# Try it
Read the listing and extract each line that includes the word "shadow".

# Source material
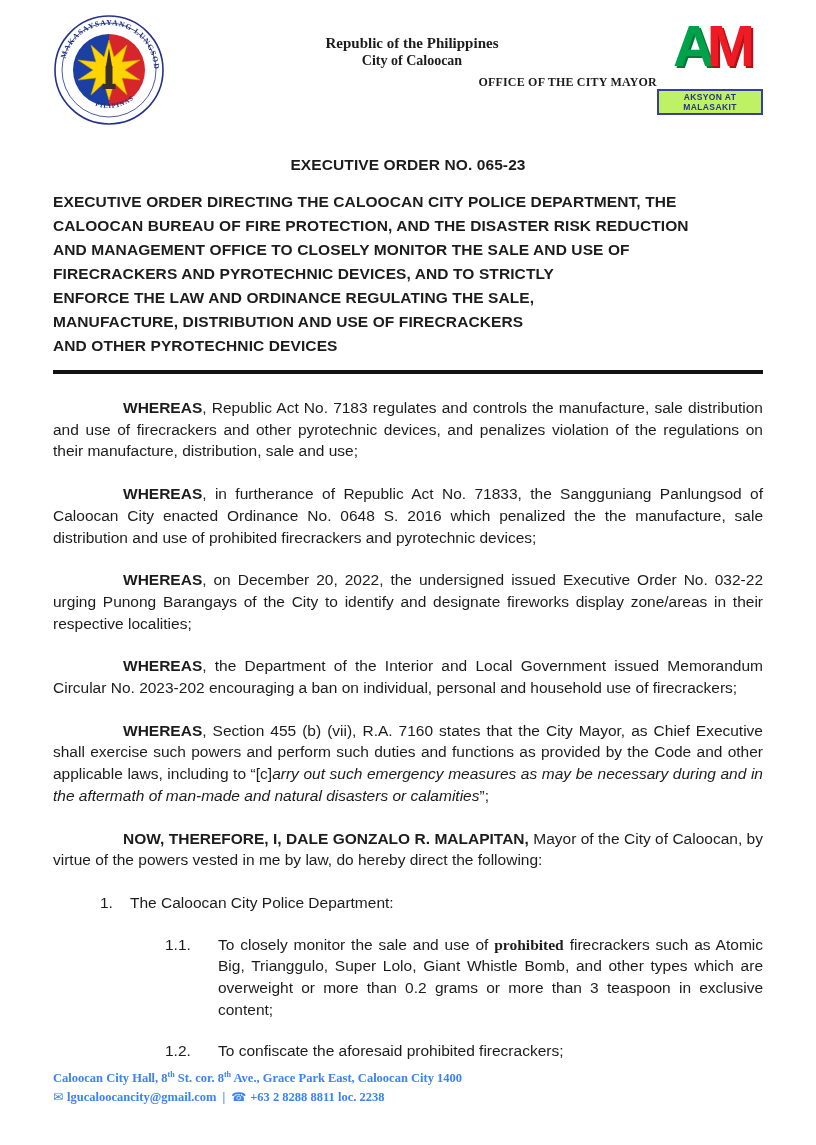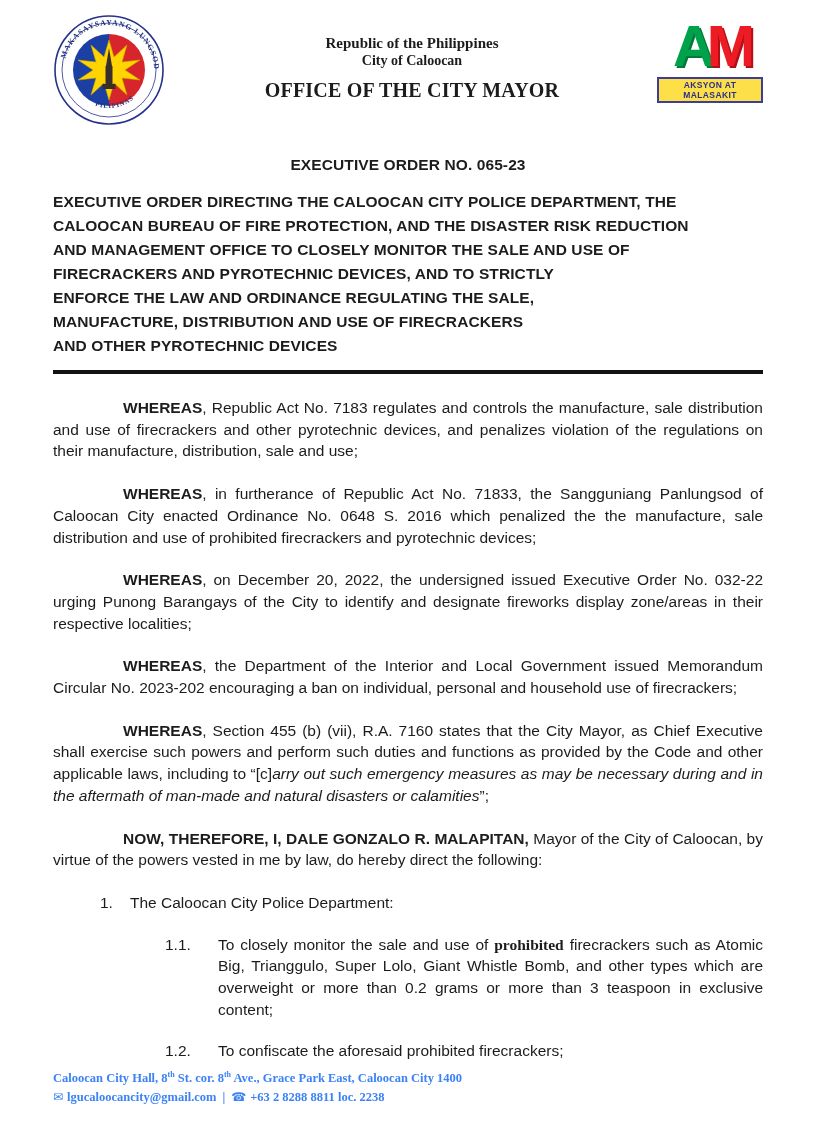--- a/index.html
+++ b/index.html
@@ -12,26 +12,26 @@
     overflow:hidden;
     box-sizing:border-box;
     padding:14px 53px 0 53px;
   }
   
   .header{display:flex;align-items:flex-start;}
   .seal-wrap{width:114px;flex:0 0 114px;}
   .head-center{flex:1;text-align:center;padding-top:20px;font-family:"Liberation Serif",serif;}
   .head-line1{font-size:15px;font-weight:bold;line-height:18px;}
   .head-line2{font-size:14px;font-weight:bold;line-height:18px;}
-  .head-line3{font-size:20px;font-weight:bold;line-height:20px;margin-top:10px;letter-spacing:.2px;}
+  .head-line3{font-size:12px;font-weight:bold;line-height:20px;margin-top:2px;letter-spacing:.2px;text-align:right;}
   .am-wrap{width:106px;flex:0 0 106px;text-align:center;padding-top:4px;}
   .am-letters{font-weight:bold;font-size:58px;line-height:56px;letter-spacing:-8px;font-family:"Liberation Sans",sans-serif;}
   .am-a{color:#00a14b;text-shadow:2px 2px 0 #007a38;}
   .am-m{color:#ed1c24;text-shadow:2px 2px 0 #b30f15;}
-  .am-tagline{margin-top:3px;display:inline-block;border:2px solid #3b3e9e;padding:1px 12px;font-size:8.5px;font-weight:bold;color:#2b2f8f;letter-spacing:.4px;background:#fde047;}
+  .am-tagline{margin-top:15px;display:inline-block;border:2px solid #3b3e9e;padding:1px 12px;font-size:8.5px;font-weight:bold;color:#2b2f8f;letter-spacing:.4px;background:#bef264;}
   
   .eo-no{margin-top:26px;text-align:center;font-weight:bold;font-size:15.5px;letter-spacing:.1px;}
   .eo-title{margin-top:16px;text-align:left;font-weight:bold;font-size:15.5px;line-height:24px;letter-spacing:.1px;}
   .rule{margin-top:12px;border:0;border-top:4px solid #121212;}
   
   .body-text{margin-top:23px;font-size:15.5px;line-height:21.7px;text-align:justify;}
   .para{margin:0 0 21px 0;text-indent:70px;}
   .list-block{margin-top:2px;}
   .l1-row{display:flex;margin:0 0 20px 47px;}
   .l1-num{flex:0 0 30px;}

# Solution
   .am-a{color:#00a14b;text-shadow:2px 2px 0 #007a38;}
   .am-m{color:#ed1c24;text-shadow:2px 2px 0 #b30f15;}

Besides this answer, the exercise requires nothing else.